The Site Speed report was launched a few months ago, but it required site owners to add an additional Google Analytics tracking code to see data in this report. Based on increasing user requests we are now making this feature available to all Google Analytics users and removing the requirement to modify your Google Analytics tracking code. As of today all Google Analytics accounts will automatically have the Site Speed report available with no extra work required from you.


Want to check out Site Speed in your account? It’s easy. Go to the content section and click the Site Speed report. There are three tabs within the Site Speed report for you to review: Explorer, Performance, & Map Overlay. Each provides a slightly different view of your site speed performance. The Explorer tab provides an overview of load time by page. The Performance tab buckets your site speed performance by page load time. The Map Overlay tab provides a view of your site speed experienced by users in different geographical regions (cities, countries, continents). Below are snapshots of the Performance & Map Overlay tabs.





If you have already been using the Site Speed report through the additional tracking script, you can keep using the report as before. Since the tracking code “ _trackPageLoadTime” is no longer required to enable Site Speed report, going forward Google Analytics will simply ignore it.

Interested in understanding the details of the Site Speed report sampling rate, tracking of virtual pageviews, and impact of redirects?
  • Sample rate - Google Analytics samples your page load times to generate this report.

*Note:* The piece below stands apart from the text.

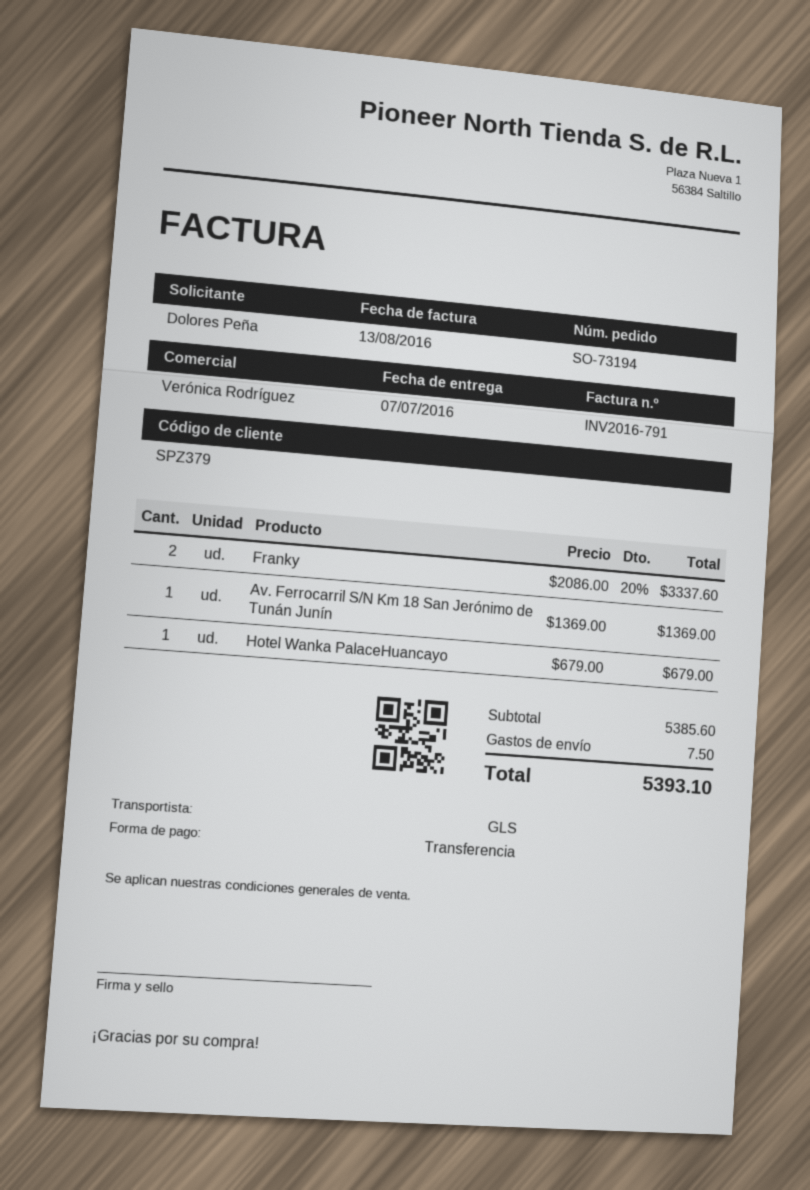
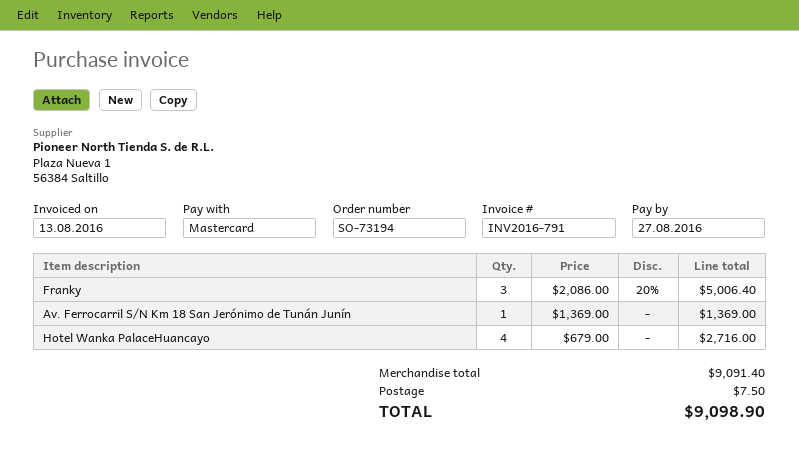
payment method: bank transfer -> Mastercard
Franky: 2 x 2086.00 - 20% = 3337.60 -> 3 x 2086.00 - 20% = 5006.40
Hotel Wanka PalaceHuancayo: 1 x 679.00 = 679.00 -> 4 x 679.00 = 2716.00
subtotal: 5385.60 -> 9091.40
total: 5393.10 -> 9098.90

For the more technical minded users you can adjust this sampling rate by adding to your Google Analytics code the function - setSiteSpeedSampleRate
  • Support for virtual pages - If a virtual path was used in the _trackPageview call, that path will now also be associated with any site speed data collected from that page.
  • Redirection time - Redirects are now counted as part of the "page load time" metric, so it represents the total time a user perceives of your site loading. Current users of the Site Speed report may notice a small increase in page load times as a result of this update.
Still have questions? Check out the Google code site and Help Center articles on Site Speed. We hope you’ll gain insights from this newly updated report and be able to use it to optimize your pages.  Please share with us your thoughts on this report and any suggestions for future updates. 

- Nir Tzemah, Google Analytics Team

40 comments:

86plasticmachinery said...

It's a good news!

Menashe Avramov said...

Is there a way to reduce the redirection time?
I've never seen an article about redirection time :X

clubfreetime.com said...

I think creating a new version is an error: we all have too little time to do everything we need to get done and the last thing we need is to learn a new format of Google Analytics, when a feature could be just added to the old format. I wish that Google people understood that we don't really have time to learn new formats every time they come with new ideas. Use the old format, guys, and add new features to that. That would be really MUCH user friendlier.

antgiant said...

Please, please change this from displaying average load time to median load time. One outlying 60 second load will destroy the average for hundreds of great load times.

Josh said...

I agree that median should be used, or some other logic to disregard extreme cases. Also, by default, pages with samples of less than 10 or so should be disregarded, as they are sometimes completely inaccurate. I have hundreds of pages on my site, and sometimes one of the less popular ones with a have a page load sample of ONE, with a page load time of something ridiculous like four minutes, throwing all the stats off. Plus you have things like people who are loading the page through Google Translate and such also polluting the data.

Wim Leers said...

Besides the criticisms above regarding using the average instead of mean or geometric average, there are other issues.

Such as the average page load time of the site being based on all averages, whereas many averages are actually derived from one page load.

The result? I'm getting an average of 16 seconds, while the real average is closer to 1.5 seconds. This is for a site with >0.5M page views per month, so with plenty of opportunity to sample. For my smaller sites the results are even less useful.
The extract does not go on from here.